What the task asks:
The entries below should be given again exactly, minus their pictures.

Source material:
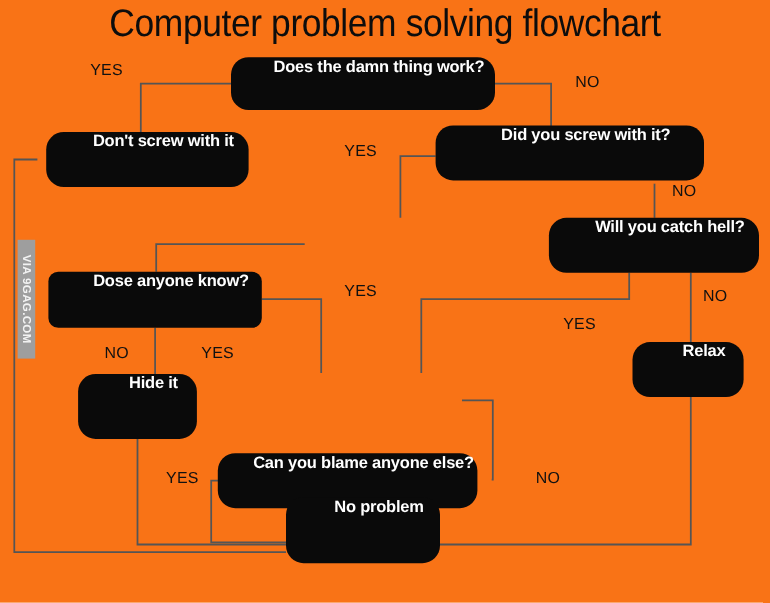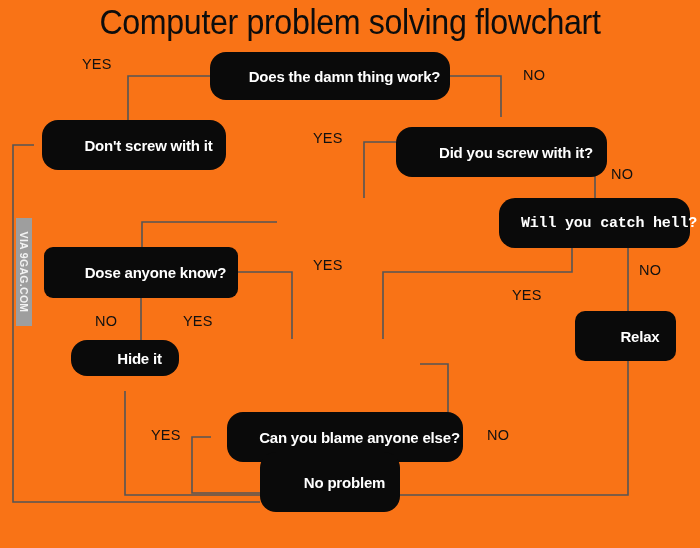"Does the damn thing work?" .node { align-items: center -> flex-start }
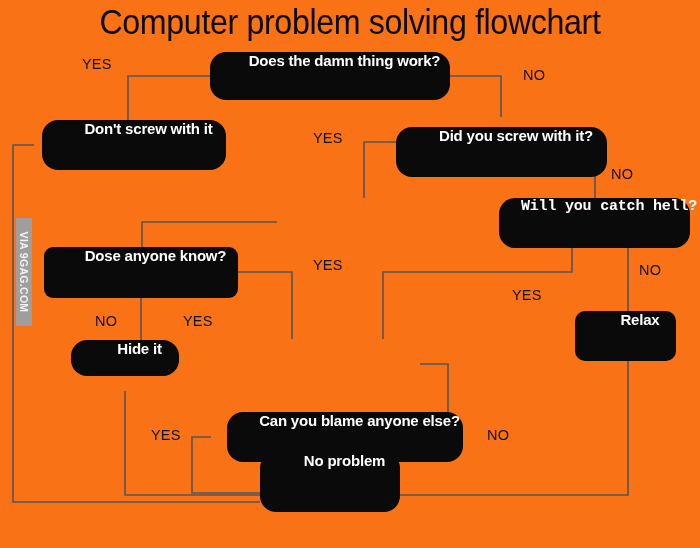"Did you screw with it?" div.node { top: 127px -> 114px; width: 211px -> 244px }
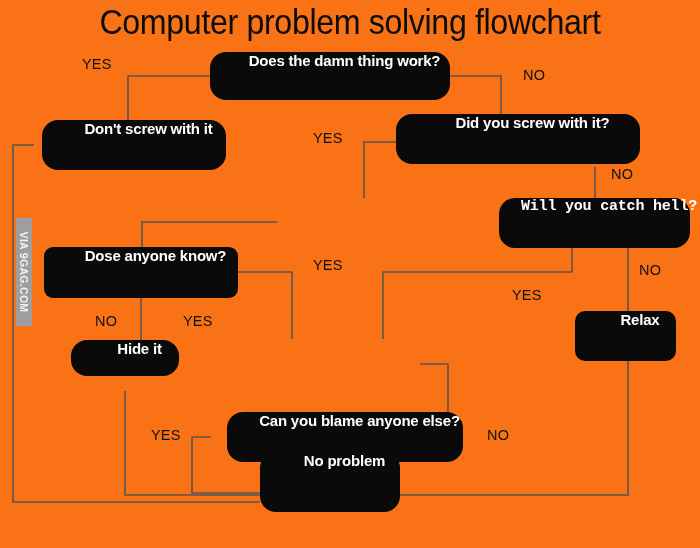"Will you catch hell?" div.node { font-family: Liberation Mono, monospace -> none }
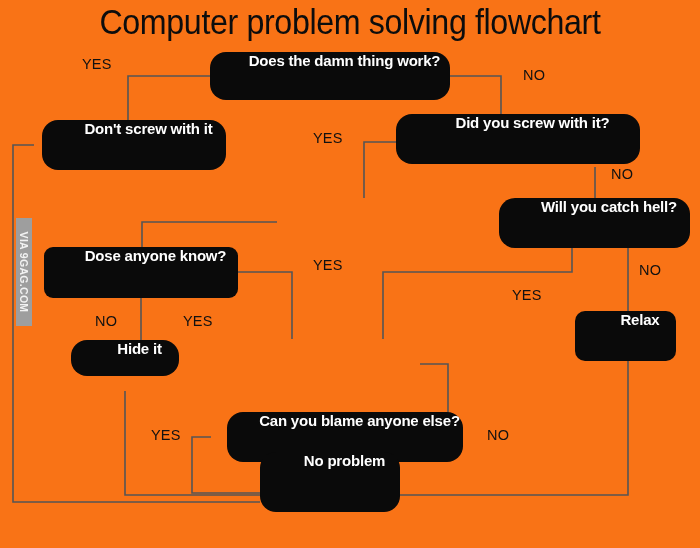"Relax" div.node { border-radius: 10px -> none }
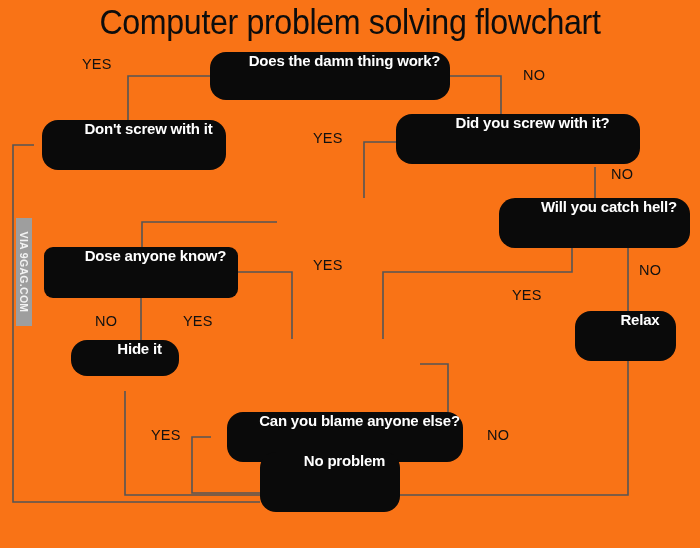"Hide it" div.node { height: 36px -> 59px }
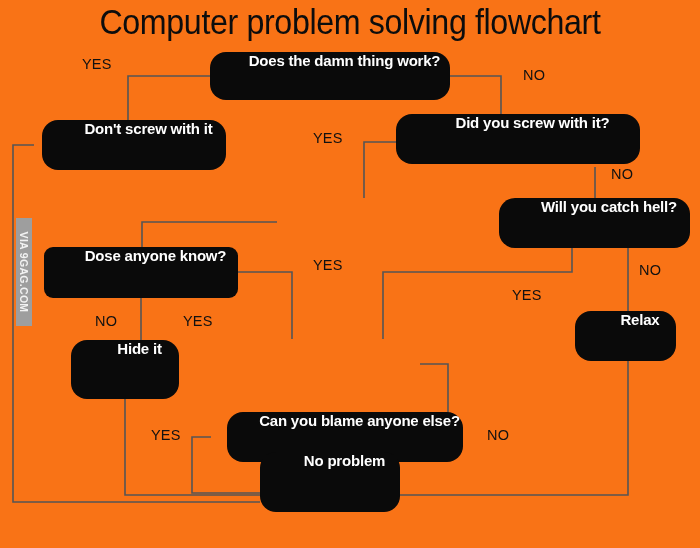"Can you blame anyone else?" div.node { left: 227px -> 198px }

Solution to this problem:
"Does the damn thing work?" .node { align-items: center -> flex-start }
"Did you screw with it?" div.node { top: 127px -> 114px; width: 211px -> 244px }
"Will you catch hell?" div.node { font-family: Liberation Mono, monospace -> none }
"Relax" div.node { border-radius: 10px -> none }
"Hide it" div.node { height: 36px -> 59px }
"Can you blame anyone else?" div.node { left: 227px -> 198px }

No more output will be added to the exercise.